_What to work on_.
Without the pictures, can you quote each line below exactly?

Data extracted from a collection:
══════════
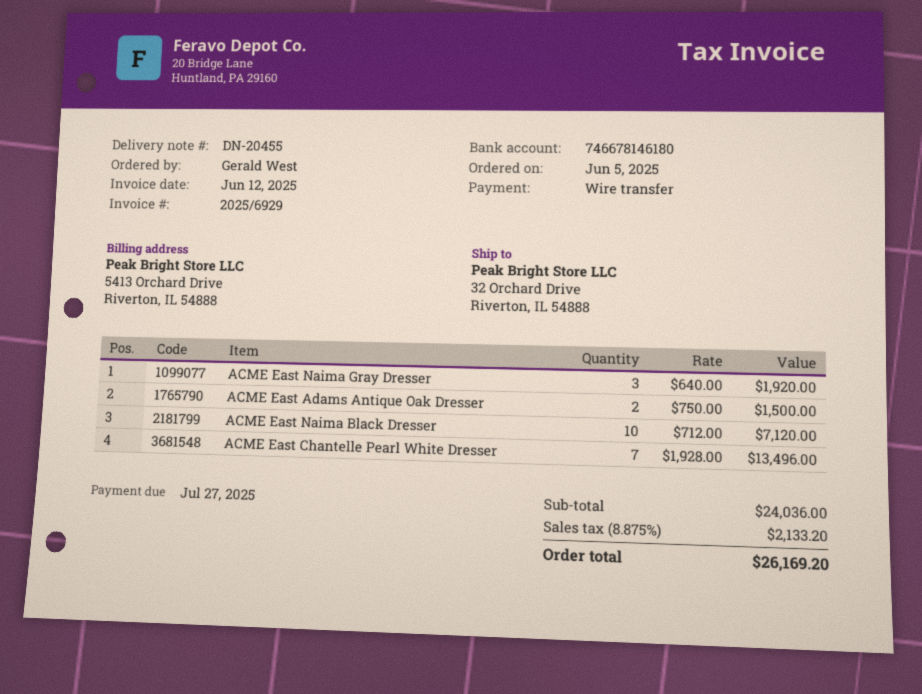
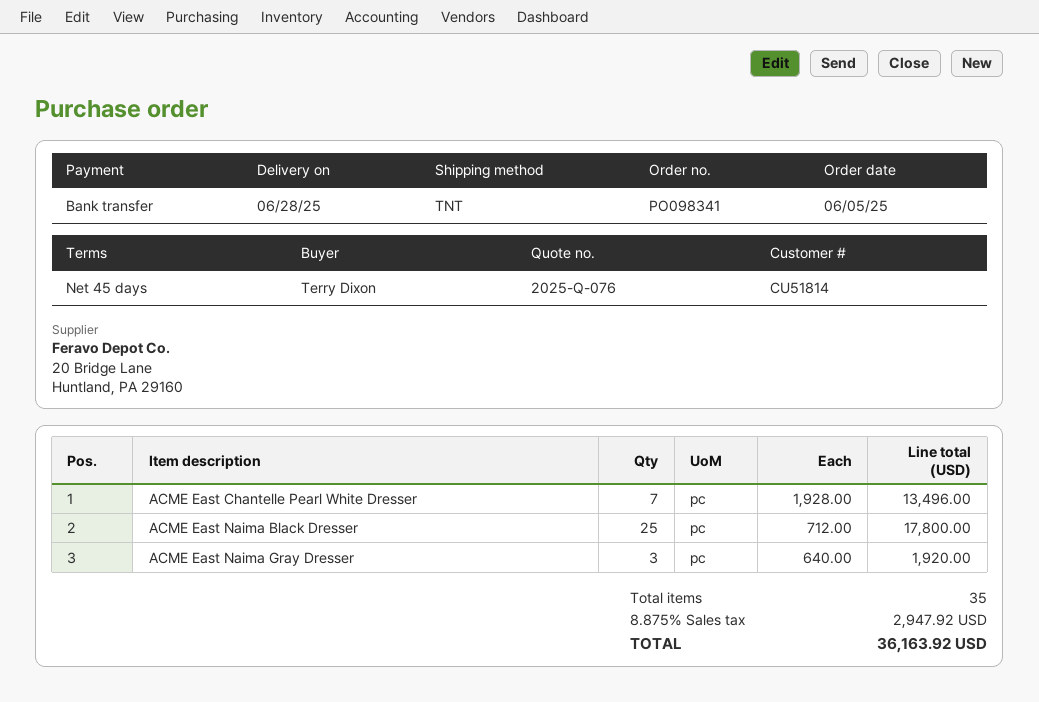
ordered by: Gerald West -> Terry Dixon
ACME East Adams Antique Oak Dresser: 2 x 750.00 = 1500.00 -> none
ACME East Naima Black Dresser: 10 x 712.00 = 7120.00 -> 25 x 712.00 = 17800.00
tax: 8.875% = 2133.20 -> 8.875% = 2947.92
total: 26169.20 -> 36163.92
══════════
_Answer section_.
ordered by: Gerald West -> Terry Dixon
ACME East Adams Antique Oak Dresser: 2 x 750.00 = 1500.00 -> none
ACME East Naima Black Dresser: 10 x 712.00 = 7120.00 -> 25 x 712.00 = 17800.00
tax: 8.875% = 2133.20 -> 8.875% = 2947.92
total: 26169.20 -> 36163.92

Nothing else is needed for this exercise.